Upon investigation, it turned out that in 1985, an architect discovered a batch of stained glass windows near Béthanie, at Chi Fu Fa Yuen. Since the windows were quite old, they were stored in a government warehouse. In 1998, when that architect was renovating Zetland Hall for its 50th anniversary, the dining hall required stained glass, so he applied to the government to use seven of the stored windows. The remaining two windows continued to be stored by the government. After reviewing three photographs of Béthanie from the 1950s and 1960s, it was finally confirmed that the stained glass windows in Zetland Hall and those in the government warehouse all originated from Béthanie.
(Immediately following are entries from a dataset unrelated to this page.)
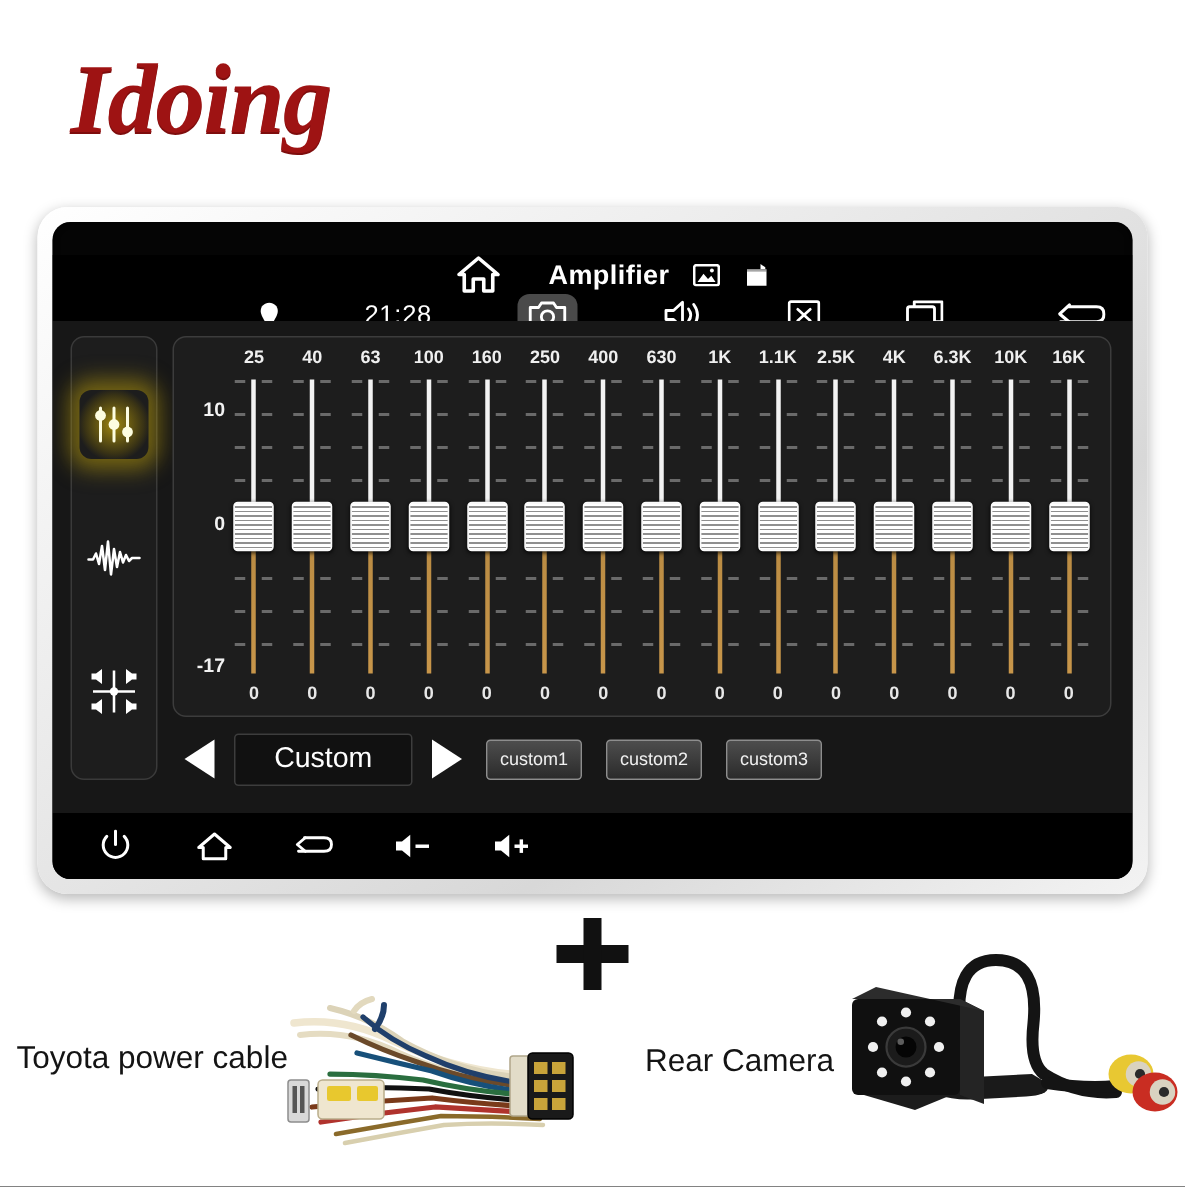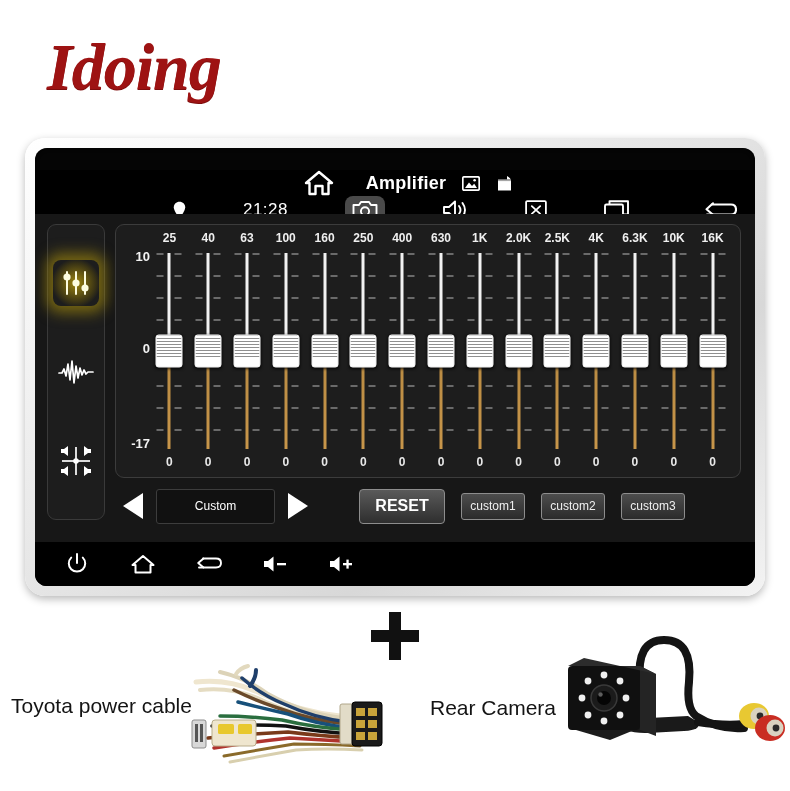--- a/index.html
+++ b/index.html
@@ -359,7 +359,7 @@
             <span>400</span>
             <span>630</span>
             <span>1K</span>
-            <span>2.0K</span>
+            <span>1.1K</span>
             <span>2.5K</span>
             <span>4K</span>
             <span>6.3K</span>

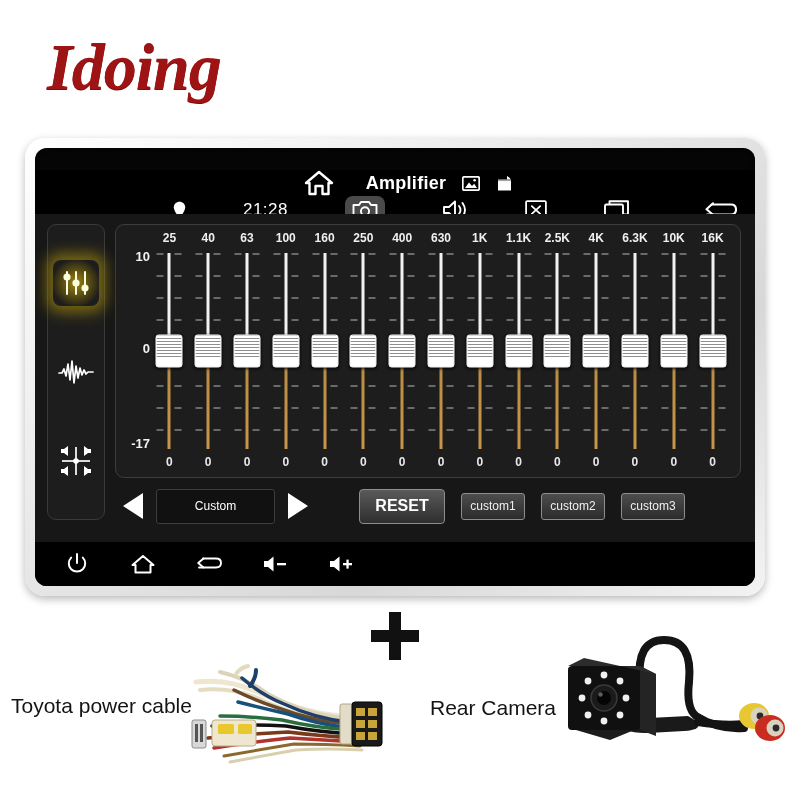--- a/index.html
+++ b/index.html
@@ -110,7 +110,7 @@
     color:#f2f2f2;font-size:13px;font-weight:bold;
   }
   #axis div{position:absolute;right:0;text-align:right;width:100%;}
-  .ax-top{top:0;}
+  .ax-top{top:16px;}
   .ax-mid{top:calc(50% - 9px);}
   .ax-bot{bottom:0;}
 

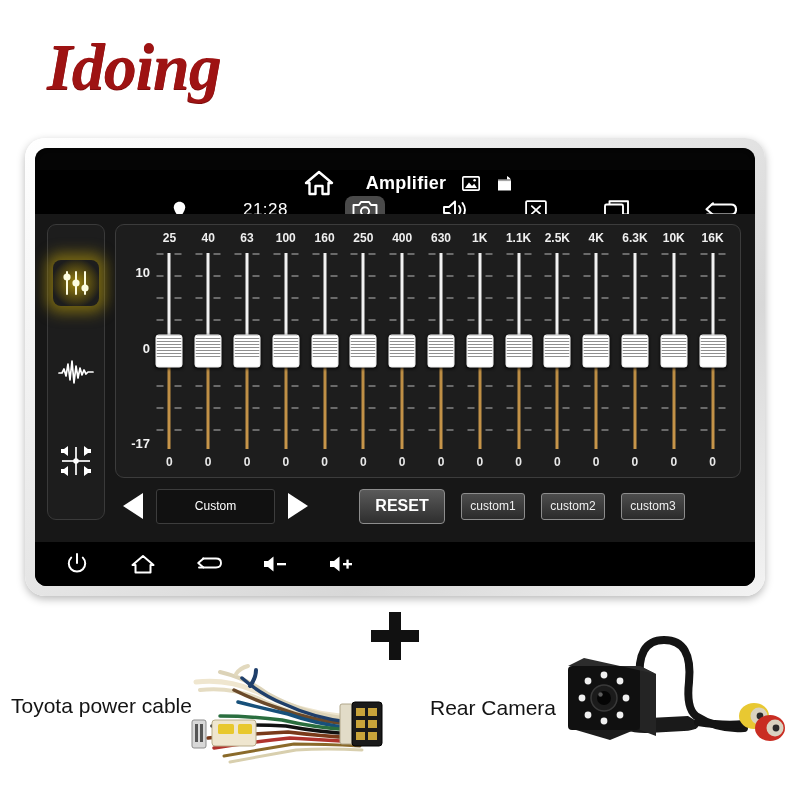--- a/index.html
+++ b/index.html
@@ -171,7 +171,7 @@
     width:117px;height:33px;
     background:#111;border:1px solid #3d3d3d;border-radius:3px;
     display:flex;align-items:center;justify-content:center;
-    color:#fff;font-size:12px;
+    color:#fff;font-size:19px;
   }
   #reset-btn{
     margin-left:51px;

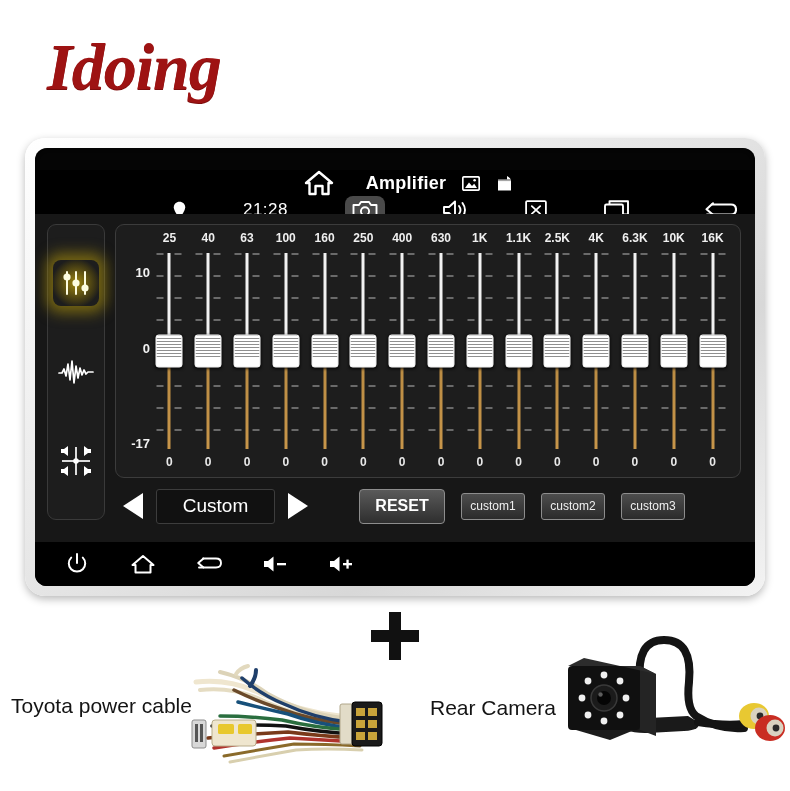--- a/index.html
+++ b/index.html
@@ -456,7 +456,6 @@
         <div class="arrow left"></div>
         <div id="preset-box">Custom</div>
         <div class="arrow right"></div>
-        <div id="reset-btn">RESET</div>
         <div class="custom-btn">custom1</div>
         <div class="custom-btn">custom2</div>
         <div class="custom-btn">custom3</div>

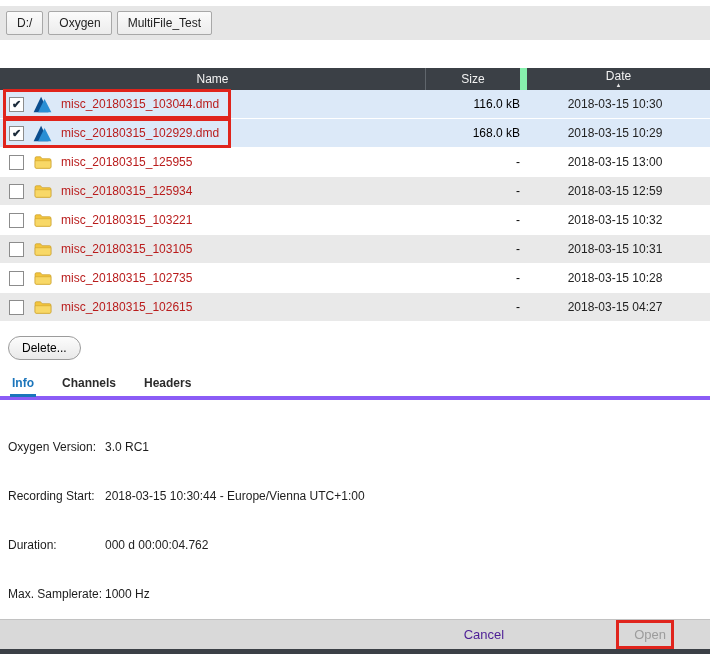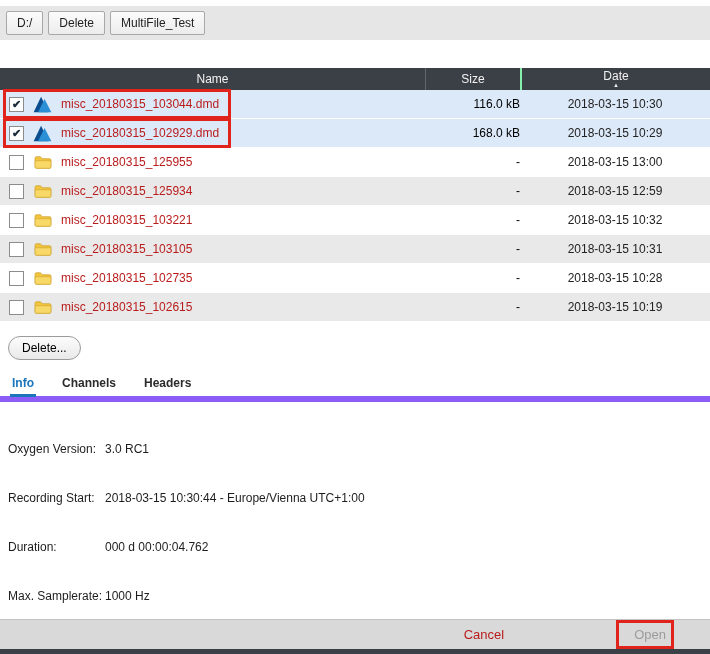--- a/index.html
+++ b/index.html
@@ -67,7 +67,7 @@
 
   <div class="crumb-bar">
       <button class="crumb">D:/</button>
-      <button class="crumb">Delete</button>
+      <button class="crumb">Oxygen</button>
       <button class="crumb">MultiFile_Test</button>
     </div>
 

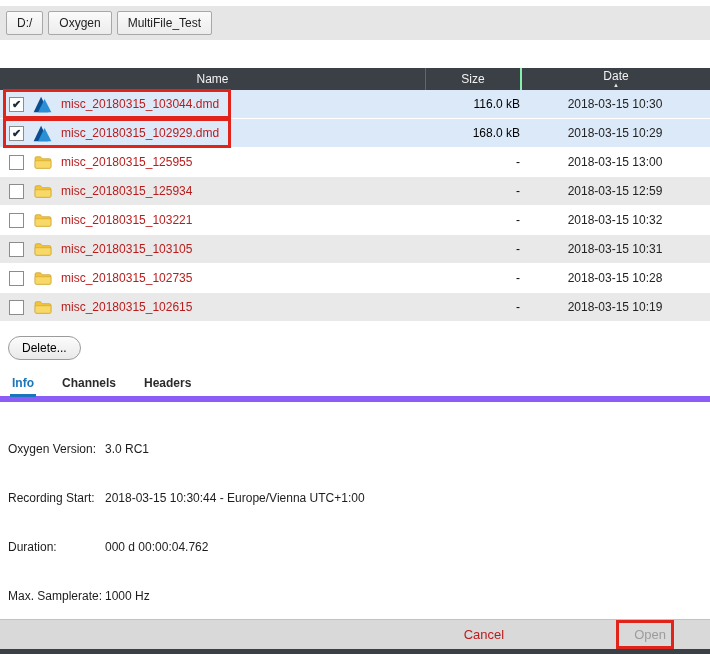--- a/index.html
+++ b/index.html
@@ -17,7 +17,7 @@
   .th { display:flex; align-items:center; justify-content:center; font-size:12px; cursor:pointer; }
   .th-name { width:425px; }
   .th-size { width:95px; border-left:1px solid #60666c; }
-  .th-date { width:190px; border-left:2px solid #86efac; flex-direction:column; line-height:11px; padding-top:0; }
+  .th-date { width:190px; border-left:7px solid #86efac; flex-direction:column; line-height:11px; padding-top:0; }
   .sort-arrow { font-size:6px; line-height:6px; color:#e8e8e8; }
 
   .file-row { display:flex; height:29px; align-items:center; border-bottom:1px solid #fff; }

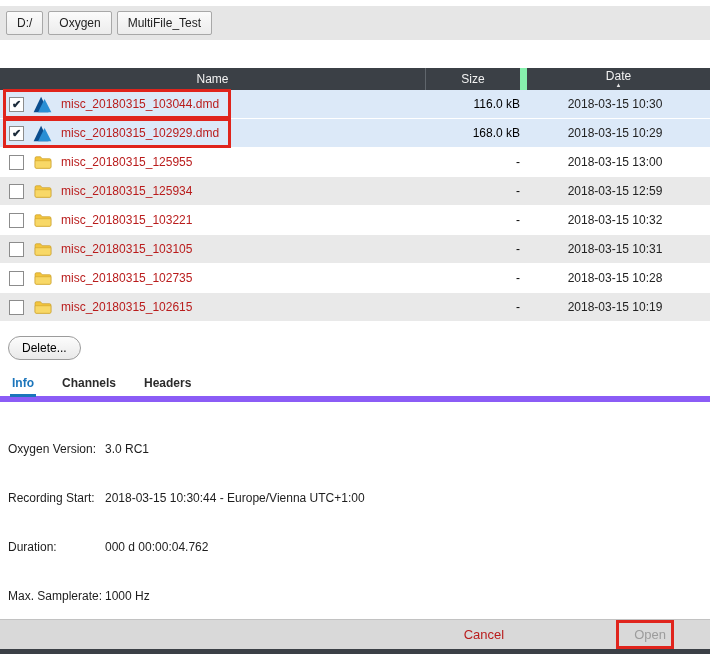--- a/index.html
+++ b/index.html
@@ -231,7 +231,7 @@
       </div>
     </div>
     <div class="size-cell">-</div>
-    <div class="date-cell">2018-03-15 10:19</div>
+    <div class="date-cell">2018-03-15 04:27</div>
   </div>
       </div>
   </div>

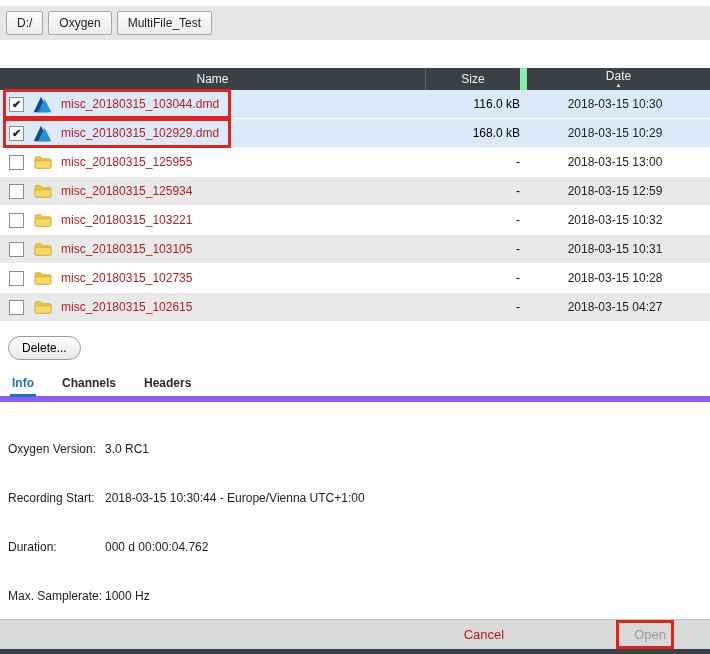--- a/index.html
+++ b/index.html
@@ -40,7 +40,7 @@
   .delete-btn { margin:14px 0 0 8px; padding:4px 13px; background:linear-gradient(#fcfcfc,#e9e9e9); border:1px solid #9b9b9b; border-radius:12px; font-family:inherit; font-size:12px; cursor:pointer; }
 
   
-  .tabs { margin-top:14px; display:flex; gap:24px; padding:0 10px; border-bottom:6px solid #8b5cf6; }
+  .tabs { margin-top:14px; display:flex; gap:24px; padding:0 10px; border-bottom:4px solid #8b5cf6; }
   .tab { padding:2px 2px 4px; font-weight:bold; color:#2b2b2b; border-bottom:3px solid transparent; margin-bottom:-1px; cursor:pointer; font-size:12px; }
   .tab.active { color:var(--accent,#1b75bb); border-bottom-color:var(--accent,#1b75bb); }
 

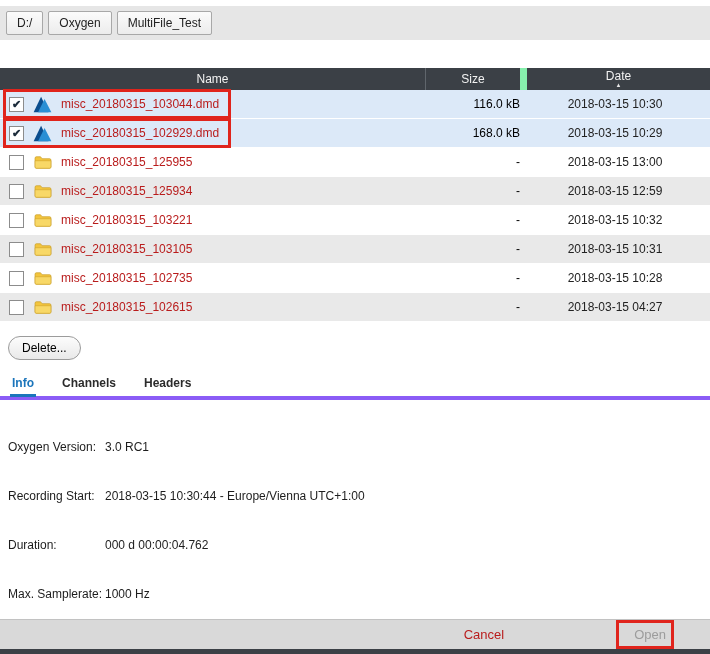--- a/index.html
+++ b/index.html
@@ -55,7 +55,7 @@
   
   .footer { position:absolute; left:0; right:0; bottom:5px; height:30px; background:#d9d9d9; border-top:1px solid #c2c2c2; display:flex; align-items:center; justify-content:flex-end; }
   .footer-btn { background:none; border:none; font-family:inherit; font-size:13px; }
-  .cancel-btn { color:#b91c1c; margin-right:130px; cursor:pointer; }
+  .cancel-btn { color:#4c1d95; margin-right:130px; cursor:pointer; }
   .open-btn { position:relative; color:#9c9c9c; margin-right:44px; cursor:default; }
   .open-btn::after { content:""; position:absolute; left:-18px; right:-8px; top:-7px; bottom:-7px; border:3px solid var(--annotation,#e0241c); }
   .footer-strip { position:absolute; left:0; right:0; bottom:0; height:5px; background:var(--header-bg,#3b4046); }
Subsequently, the Academy and the Freemasons discussed the feasibility of returning the Zetland Hall windows to Béthanie. Fortunately, Bruce Humphrey, then chairman of the Zetland Hall Trustee, along with the Trustees, supported the restoration of Béthanie’s original condition and generously returned the seven stained glass windows. The two windows stored by the government were also given back to the chapel. Among these nine windows is the central Sacred Heart motif window located above the main altar in the chapel. The Academy recreated the other ten stained glass windows according to the original design. Now, all 19 windows have been restored to Béthanie chapel.